Large language models (LLMs) have demonstrated impressive capabilities in NLG and different downstream tasks. However, the potential of LLMs to produce biased or harmful outputs, especially when exposed to malicious prompts, remains a significant concern.
Existing mitigation strategies such as OpenAI content moderation API, Perspective API, Nemo Guardrails and LlamaGuard, which directly moderates both the inputs and outputs of LLMs, presents an effective and efficient solution. However, these solutions primarily rely on LLMs for detecting harmful contents, leaving them susceptible to jailbreaking attacks.
To overcome this challenges researchers have proposed RigorLLM (Resilient Guardrails for large language models), a novel and multi-faceted framework for input/output content moderation for LLMs based on different levels of constrained optimizations on corresponding components, such as data generation and safe suffix optimization.
RigorLLM consists of a training stage and a testing stage. During the training stage, real-world harmful and benign data are embedded with a pre-trained text encoder. Next, embedding space is augmented by generating instances belonging to harmful categories leveraging Langevin dynamics. During the testing stage, first a safe suffix is optimized for the input to alleviate the vulnerability against jailbreak attacks. Then the input is augmented by generating text-level transformations such as paraphrases or summaries using LLMs. Finally, predictions for all augmented texts and the original text is obtained by (1) performing probabilistic KNN in the embedding space and (2) querying a pre-trained LLM. Lastly, we aggregate the predictions from KNN and LLM to derive the final prediction, yielding a comprehensive and reliable harmful content detection mechanism.

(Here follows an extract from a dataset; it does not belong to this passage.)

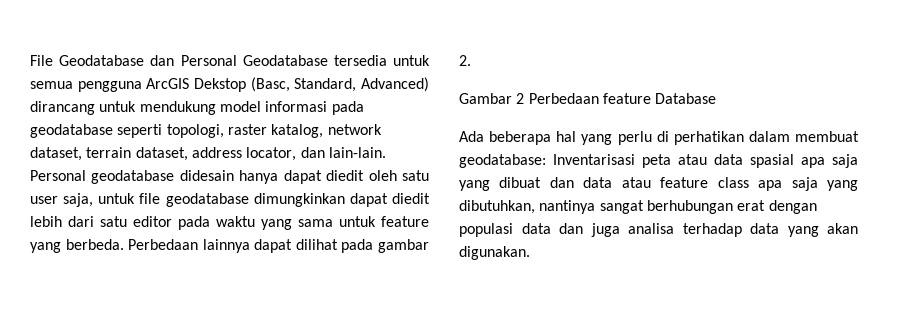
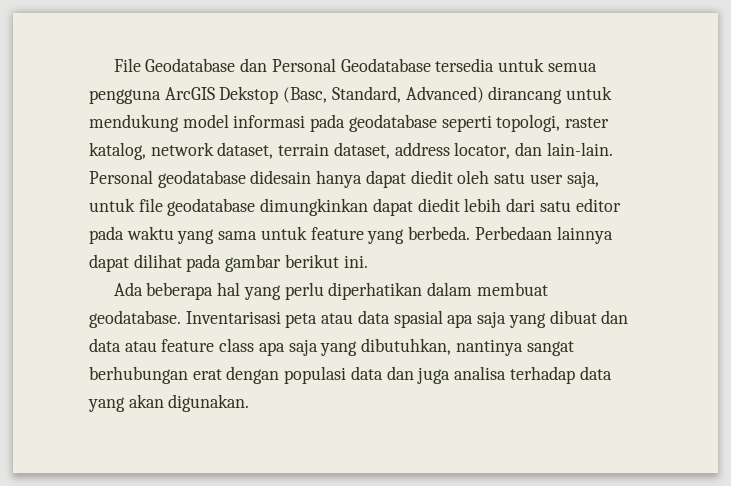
[459,55,471,66] [459,93,717,104] 2. // Gambar 2 Perbedaan feature Database -> [284,254,368,268] berikut ini.
[656,131,744,145] di perhatikan -> [328,282,423,300] diperhatikan
[459,154,546,168] geodatabase: -> [89,310,181,328] geodatabase.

During benchmark RigorLLM against state-of-the-art solutions such as OpenAI content moderation API, Perspective API, NeMo Guardrails, and LlamaGuard. RigorLLM not only surpasses these baselines in harmful content detection on various datasets but also exhibits superior resilience to jailbreaking attacks. For example, on the ToxicChat dataset, RigorLLM achieves an improvement of 23% in F1 score compared to the best baseline model. Under jailbreaking attacks, RigorLLM maintains a 100% detection rate on harmful content with different adversarial strings, while other baselines exhibit significantly lower performance.